(Image comparison data)
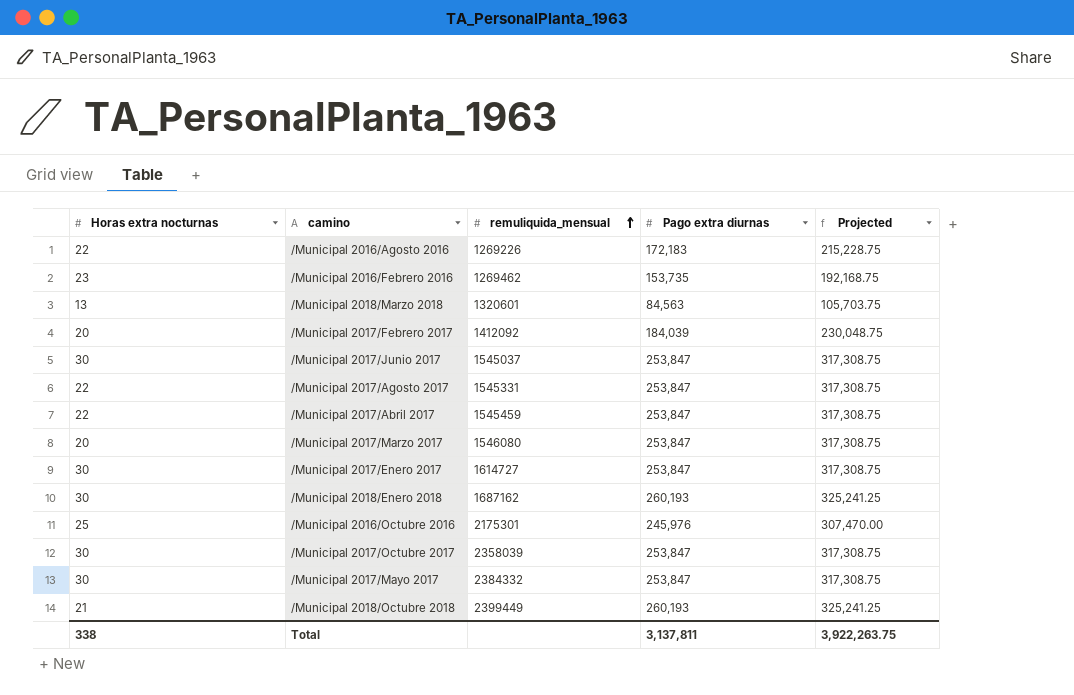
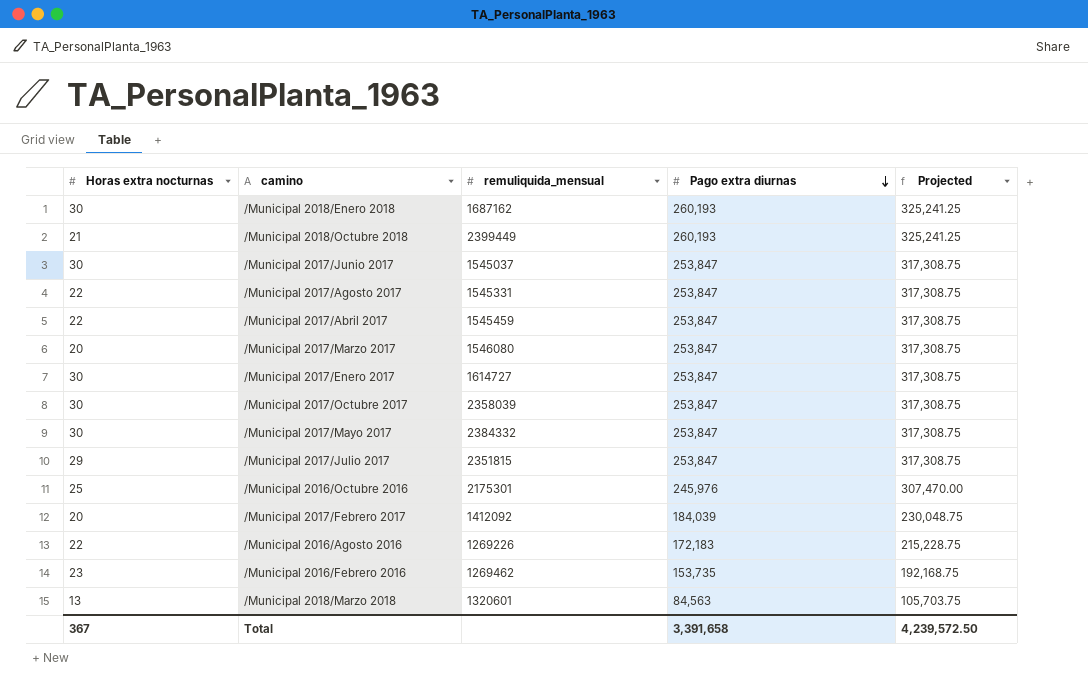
row order: remuliquida_mensual ascending -> Pago extra diurnas descending
row /Municipal 2017/Julio 2017: none -> 29 | 2351815 | 253,847 | 317,308.75
Total | Horas extra nocturnas: 338 -> 367
Total | Pago extra diurnas: 3,137,811 -> 3,391,658
Total | Projected: 3,922,263.75 -> 4,239,572.50

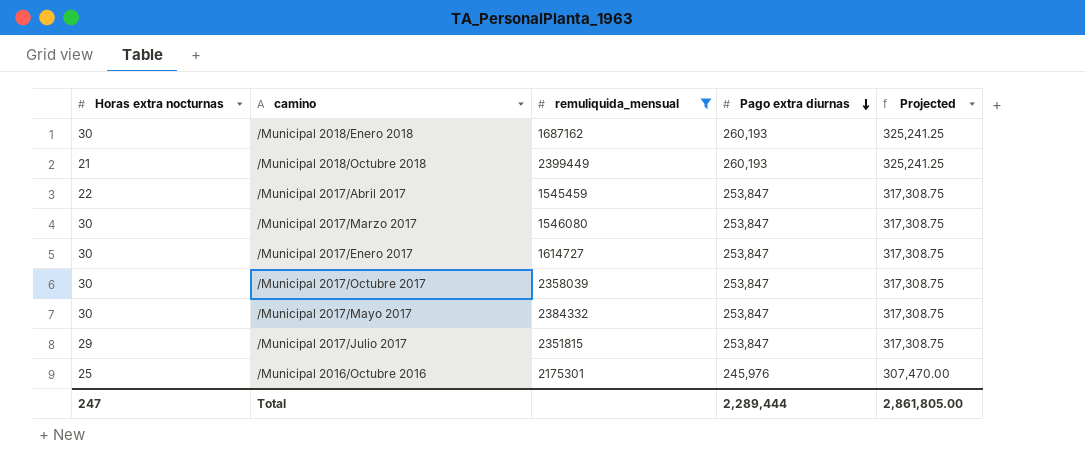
filter: none -> remuliquida_mensual >= 1545459
/Municipal 2017/Marzo 2017 | Horas extra nocturnas: 20 -> 30
Total | Horas extra nocturnas: 367 -> 247
Total | Pago extra diurnas: 3,391,658 -> 2,289,444
Total | Projected: 4,239,572.50 -> 2,861,805.00

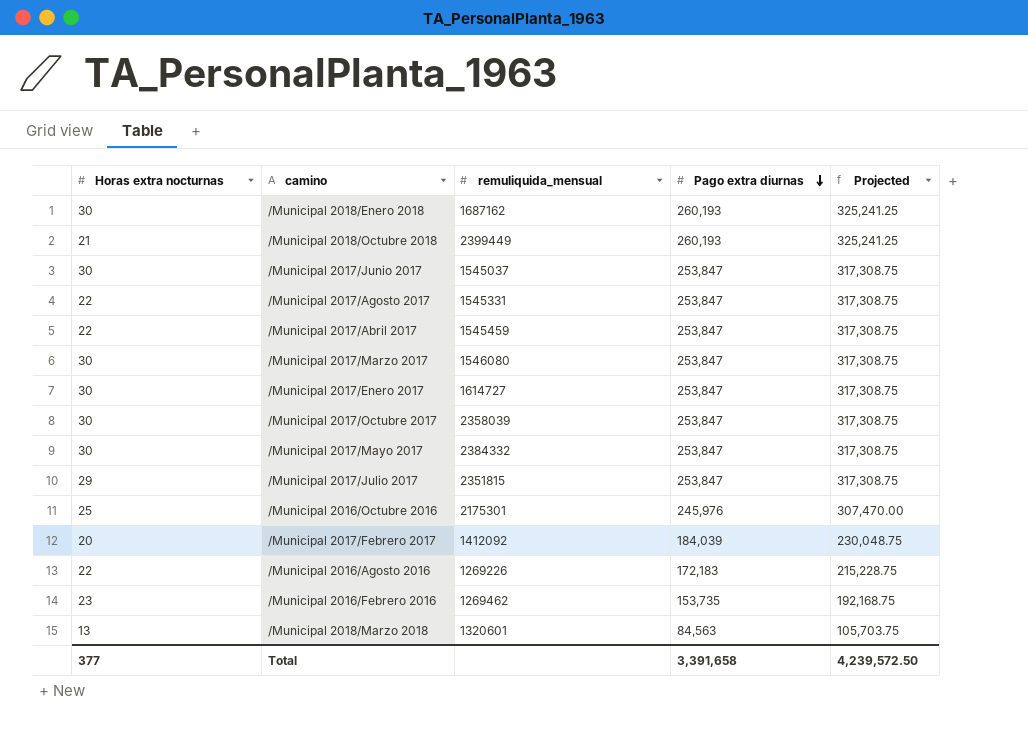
filter: remuliquida_mensual >= 1545459 -> none
Total | Horas extra nocturnas: 247 -> 377
Total | Pago extra diurnas: 2,289,444 -> 3,391,658
Total | Projected: 2,861,805.00 -> 4,239,572.50

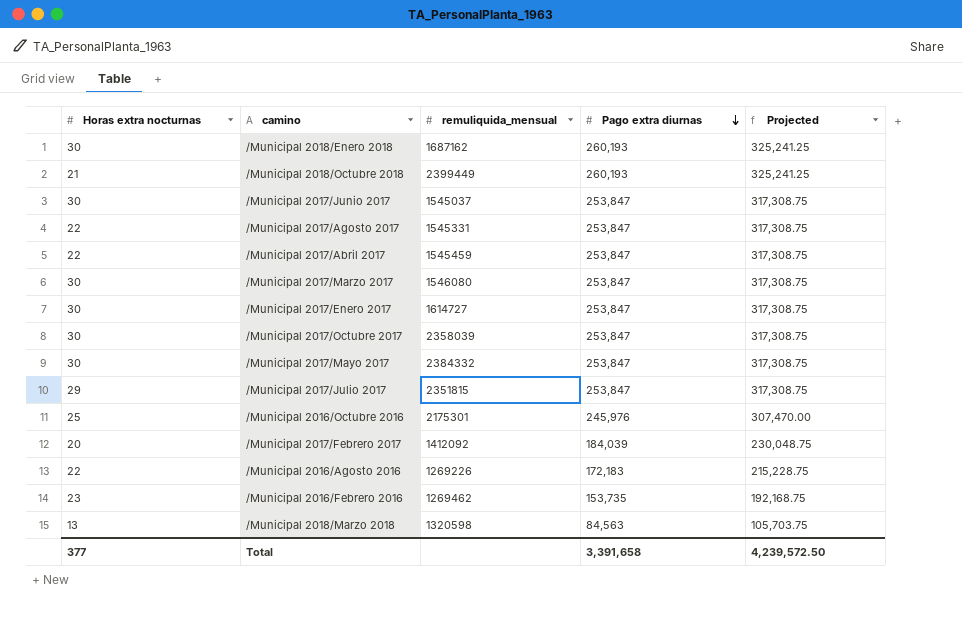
/Municipal 2018/Marzo 2018 | remuliquida_mensual: 1320601 -> 1320598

**WHAT THE EXERCISE ASKS**
A verbatim printout of the entries above is expected, free of pictures.

**ANSWER TO THE EXERCISE**
row order: remuliquida_mensual ascending -> Pago extra diurnas descending
row /Municipal 2017/Julio 2017: none -> 29 | 2351815 | 253,847 | 317,308.75
Total | Horas extra nocturnas: 338 -> 367
Total | Pago extra diurnas: 3,137,811 -> 3,391,658
Total | Projected: 3,922,263.75 -> 4,239,572.50

filter: none -> remuliquida_mensual >= 1545459
/Municipal 2017/Marzo 2017 | Horas extra nocturnas: 20 -> 30
Total | Horas extra nocturnas: 367 -> 247
Total | Pago extra diurnas: 3,391,658 -> 2,289,444
Total | Projected: 4,239,572.50 -> 2,861,805.00

filter: remuliquida_mensual >= 1545459 -> none
Total | Horas extra nocturnas: 247 -> 377
Total | Pago extra diurnas: 2,289,444 -> 3,391,658
Total | Projected: 2,861,805.00 -> 4,239,572.50

/Municipal 2018/Marzo 2018 | remuliquida_mensual: 1320601 -> 1320598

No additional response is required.